* Task
Copy whichever lines of the data hold the word "tension".

Itemized modification records

'''

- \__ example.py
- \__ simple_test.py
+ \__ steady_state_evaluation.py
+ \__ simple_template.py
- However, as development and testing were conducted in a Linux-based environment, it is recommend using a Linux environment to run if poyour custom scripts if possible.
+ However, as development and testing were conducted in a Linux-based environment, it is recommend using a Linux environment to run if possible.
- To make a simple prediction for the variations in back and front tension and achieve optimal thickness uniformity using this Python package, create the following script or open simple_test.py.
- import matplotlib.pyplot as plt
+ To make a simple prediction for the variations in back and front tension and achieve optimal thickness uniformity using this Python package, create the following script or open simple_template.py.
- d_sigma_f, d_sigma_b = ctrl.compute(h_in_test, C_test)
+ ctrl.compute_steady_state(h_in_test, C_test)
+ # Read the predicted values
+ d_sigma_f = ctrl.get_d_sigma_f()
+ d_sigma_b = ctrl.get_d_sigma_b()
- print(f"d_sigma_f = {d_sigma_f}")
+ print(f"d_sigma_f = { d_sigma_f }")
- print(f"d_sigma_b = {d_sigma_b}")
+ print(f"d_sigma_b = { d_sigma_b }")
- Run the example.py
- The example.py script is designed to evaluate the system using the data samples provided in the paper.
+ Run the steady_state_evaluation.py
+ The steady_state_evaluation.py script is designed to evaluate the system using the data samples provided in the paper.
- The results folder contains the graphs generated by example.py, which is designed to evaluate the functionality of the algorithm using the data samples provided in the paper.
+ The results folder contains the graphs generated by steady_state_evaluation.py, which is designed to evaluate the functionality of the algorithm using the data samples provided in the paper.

'''

* Result
- To make a simple prediction for the variations in back and front tension and achieve optimal thickness uniformity using this Python package, create the following script or open simple_test.py.
+ To make a simple prediction for the variations in back and front tension and achieve optimal thickness uniformity using this Python package, create the following script or open simple_template.py.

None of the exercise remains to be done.